>>

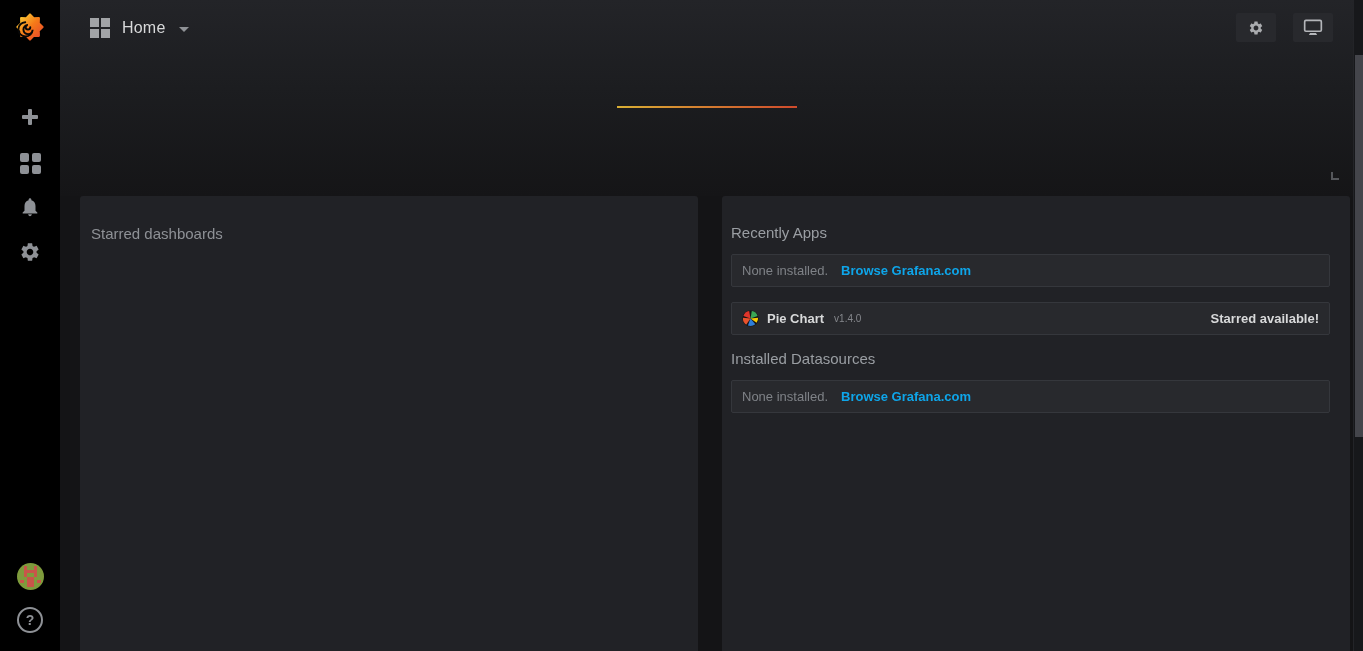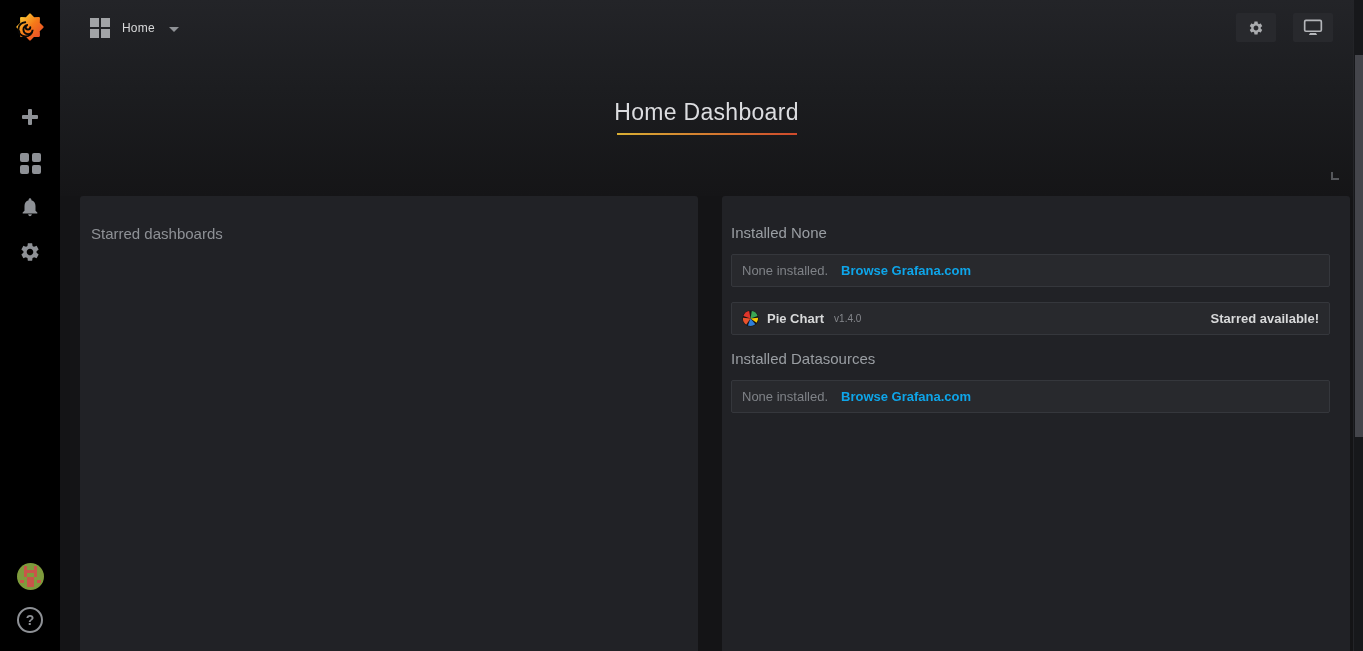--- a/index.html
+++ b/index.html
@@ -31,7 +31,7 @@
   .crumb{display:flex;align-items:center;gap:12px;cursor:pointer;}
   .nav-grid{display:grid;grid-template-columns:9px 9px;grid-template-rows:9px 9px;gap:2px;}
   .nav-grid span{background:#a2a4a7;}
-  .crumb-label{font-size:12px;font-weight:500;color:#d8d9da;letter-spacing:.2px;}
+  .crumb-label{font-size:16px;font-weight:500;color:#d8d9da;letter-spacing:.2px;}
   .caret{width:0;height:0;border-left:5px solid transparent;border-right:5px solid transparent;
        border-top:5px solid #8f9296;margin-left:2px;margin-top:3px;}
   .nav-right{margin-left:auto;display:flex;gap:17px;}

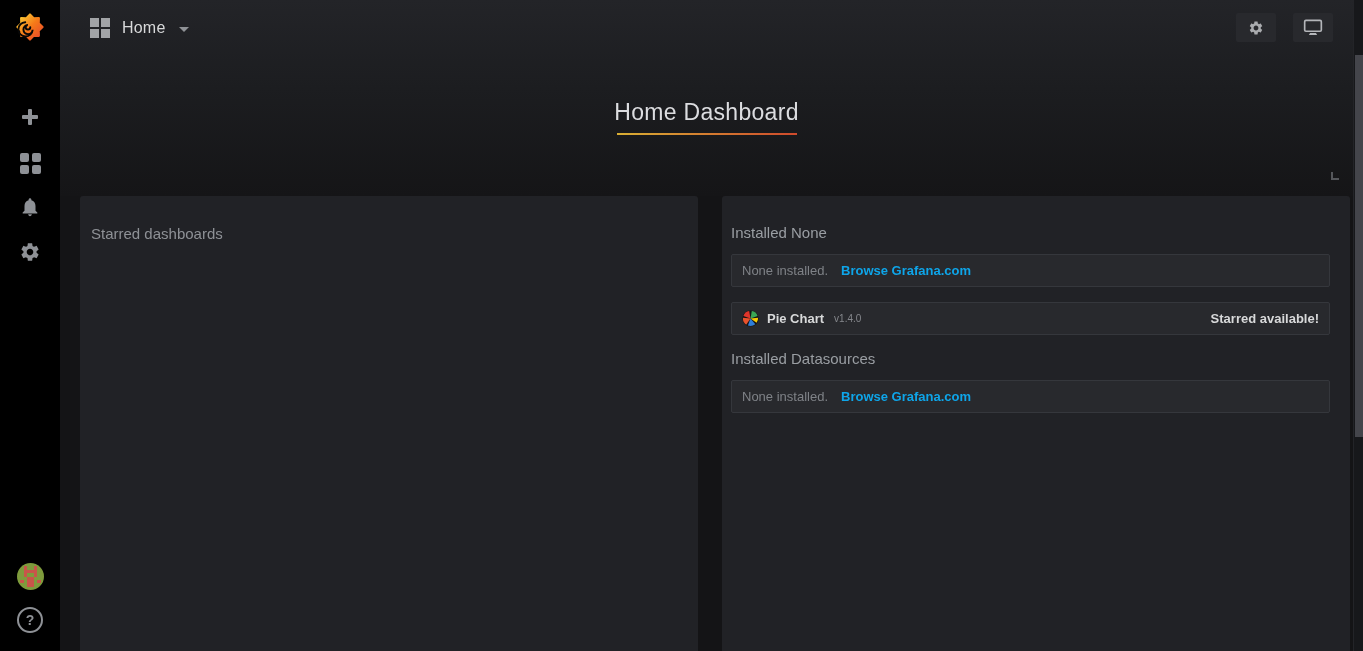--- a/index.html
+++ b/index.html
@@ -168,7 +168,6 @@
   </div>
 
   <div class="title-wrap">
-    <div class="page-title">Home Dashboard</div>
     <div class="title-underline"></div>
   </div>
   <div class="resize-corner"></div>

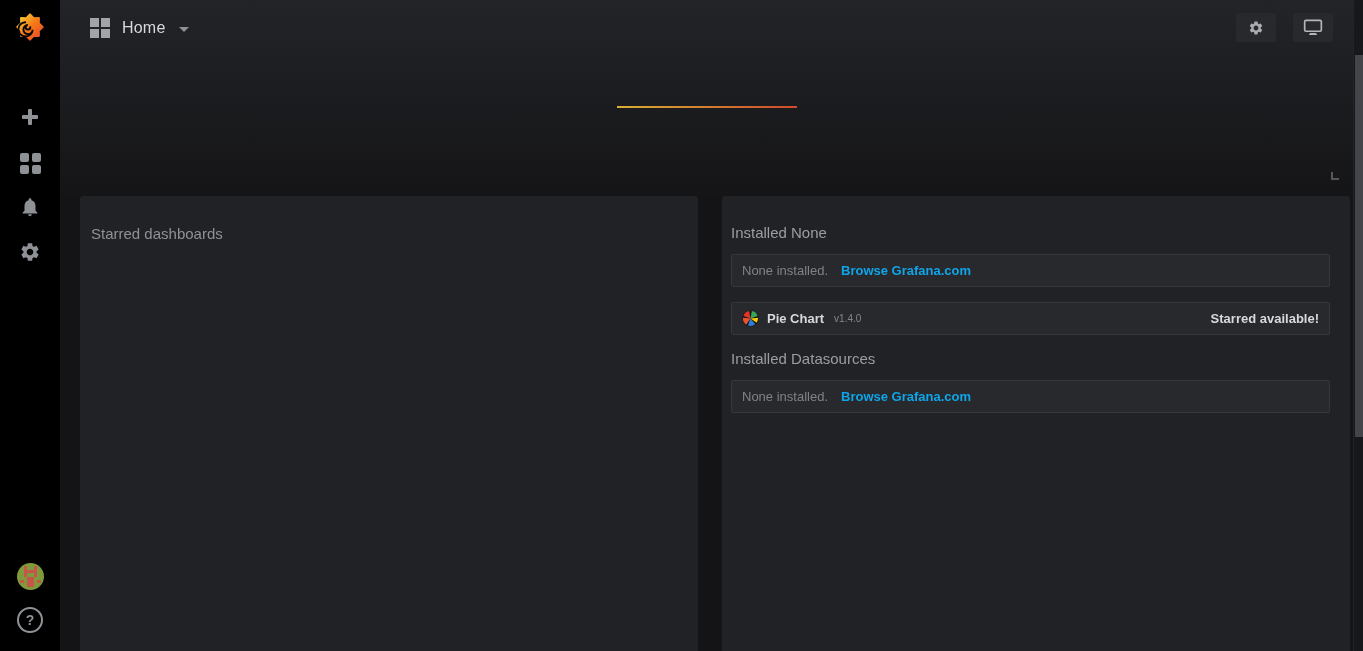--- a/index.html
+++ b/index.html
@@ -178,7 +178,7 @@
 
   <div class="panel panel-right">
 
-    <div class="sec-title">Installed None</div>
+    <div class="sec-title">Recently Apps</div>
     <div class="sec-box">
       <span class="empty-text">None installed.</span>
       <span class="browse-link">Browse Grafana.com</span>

<<

• Task statement: Search the records above for "flex". Copy each line where it is found.

• The completed task:
   .crumb{display:flex;align-items:center;gap:12px;cursor:pointer;}
   .nav-right{margin-left:auto;display:flex;gap:17px;}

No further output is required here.